Web page edit records:

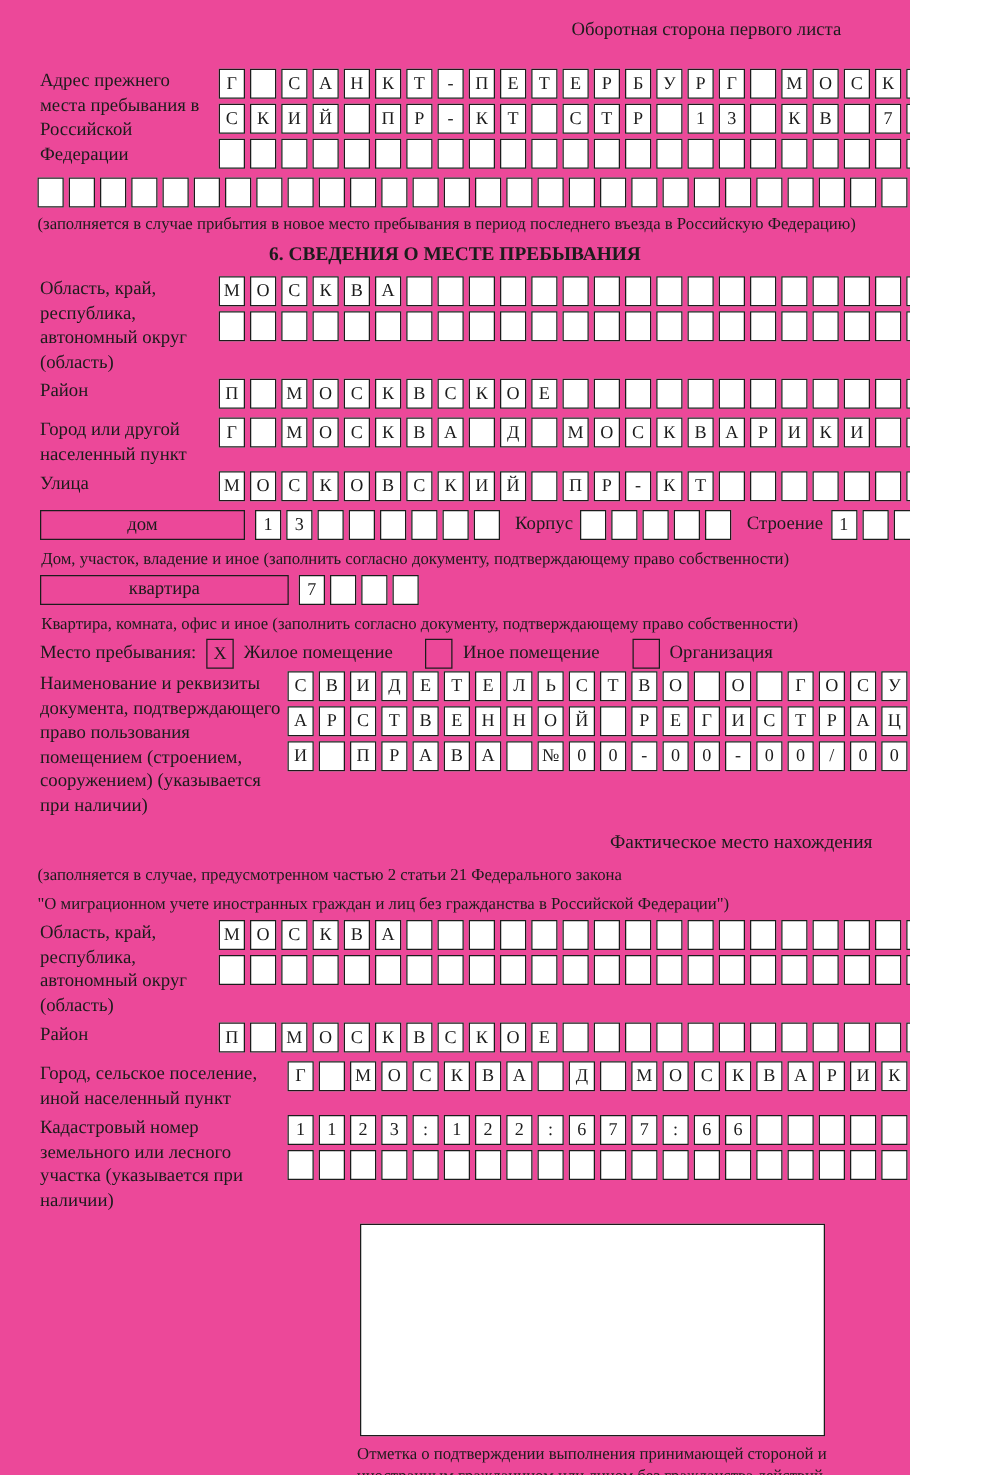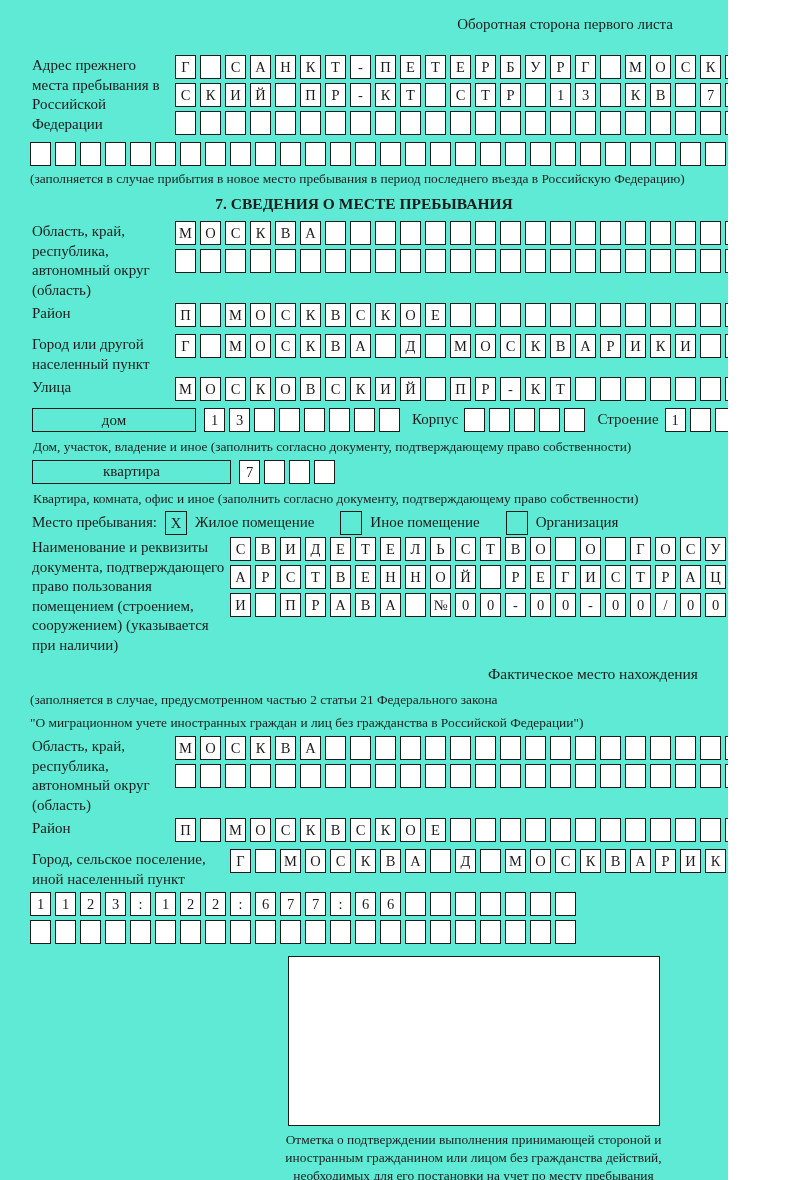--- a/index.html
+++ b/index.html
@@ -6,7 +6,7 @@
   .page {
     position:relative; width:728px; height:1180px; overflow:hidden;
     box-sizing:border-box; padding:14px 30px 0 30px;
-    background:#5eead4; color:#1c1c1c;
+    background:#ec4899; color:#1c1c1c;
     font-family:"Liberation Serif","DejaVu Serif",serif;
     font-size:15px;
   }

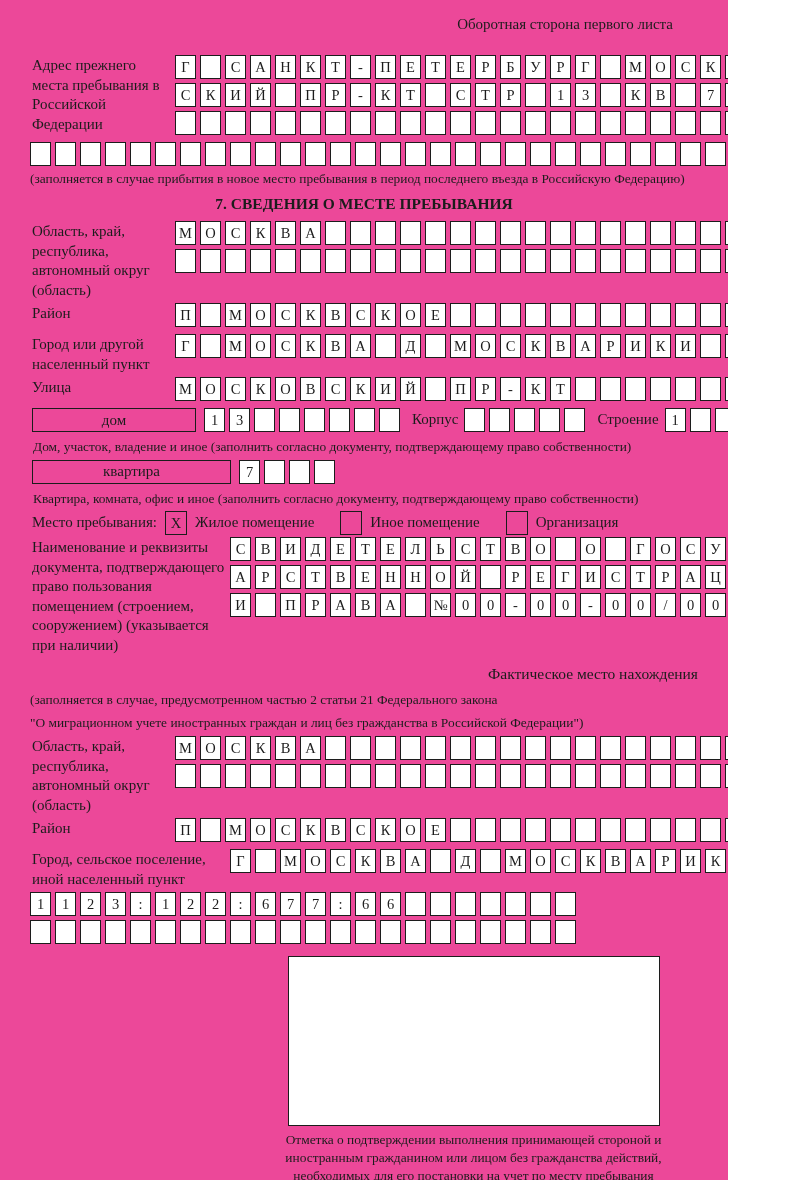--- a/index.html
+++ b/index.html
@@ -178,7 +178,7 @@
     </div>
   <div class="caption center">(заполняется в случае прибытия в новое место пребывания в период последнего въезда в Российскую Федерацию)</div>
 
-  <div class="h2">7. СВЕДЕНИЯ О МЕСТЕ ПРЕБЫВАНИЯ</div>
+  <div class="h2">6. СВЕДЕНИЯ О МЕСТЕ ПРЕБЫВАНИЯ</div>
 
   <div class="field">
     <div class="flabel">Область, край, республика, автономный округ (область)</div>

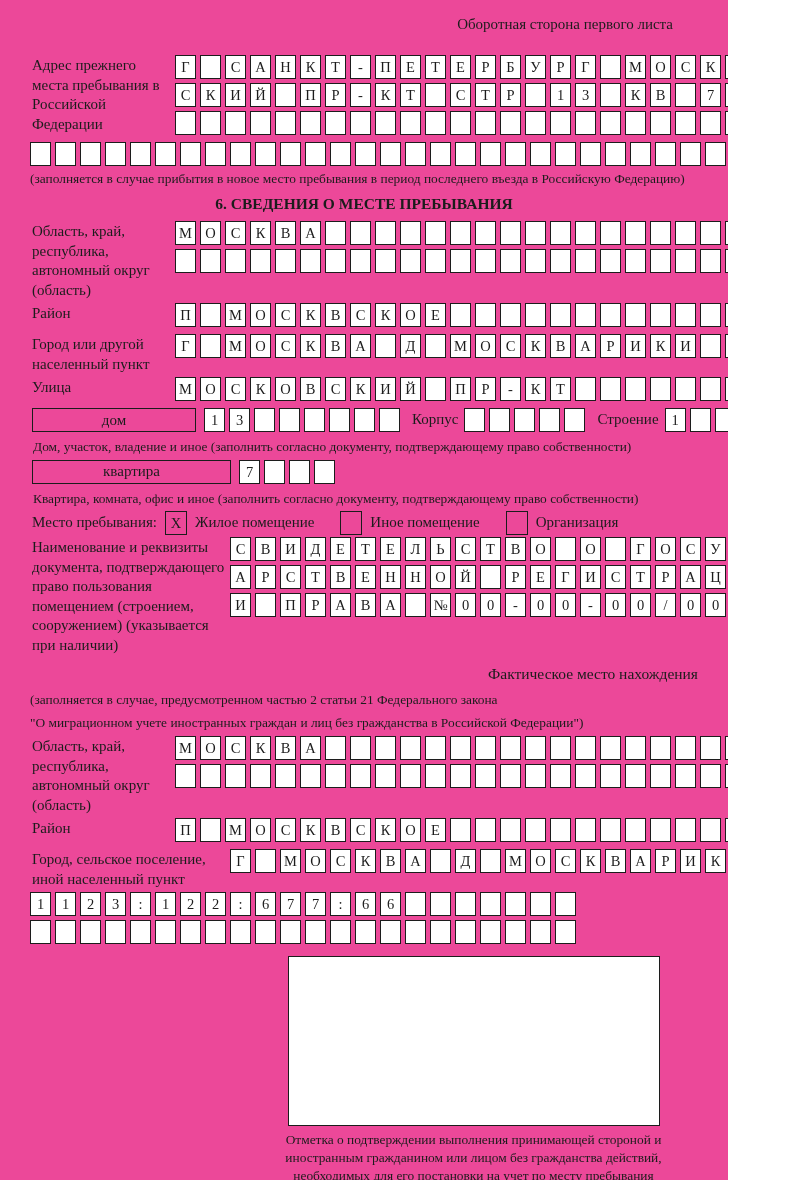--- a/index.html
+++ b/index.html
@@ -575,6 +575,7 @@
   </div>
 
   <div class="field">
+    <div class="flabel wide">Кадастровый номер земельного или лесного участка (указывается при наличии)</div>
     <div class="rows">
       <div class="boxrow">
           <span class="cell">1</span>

**TASK ITEM**
Your task is to write out, exactly and without pictures, only the lines from the one holding "position:relative; width:728px; height:1180px;" to the last line of the data.

**COMPLETED EXERCISE**
     position:relative; width:728px; height:1180px; overflow:hidden;
     box-sizing:border-box; padding:14px 30px 0 30px;
-    background:#5eead4; color:#1c1c1c;
+    background:#ec4899; color:#1c1c1c;
     font-family:"Liberation Serif","DejaVu Serif",serif;
     font-size:15px;
   }

--- a/index.html
+++ b/index.html
@@ -178,7 +178,7 @@
     </div>
   <div class="caption center">(заполняется в случае прибытия в новое место пребывания в период последнего въезда в Российскую Федерацию)</div>
 
-  <div class="h2">7. СВЕДЕНИЯ О МЕСТЕ ПРЕБЫВАНИЯ</div>
+  <div class="h2">6. СВЕДЕНИЯ О МЕСТЕ ПРЕБЫВАНИЯ</div>
 
   <div class="field">
     <div class="flabel">Область, край, республика, автономный округ (область)</div>

--- a/index.html
+++ b/index.html
@@ -575,6 +575,7 @@
   </div>
 
   <div class="field">
+    <div class="flabel wide">Кадастровый номер земельного или лесного участка (указывается при наличии)</div>
     <div class="rows">
       <div class="boxrow">
           <span class="cell">1</span>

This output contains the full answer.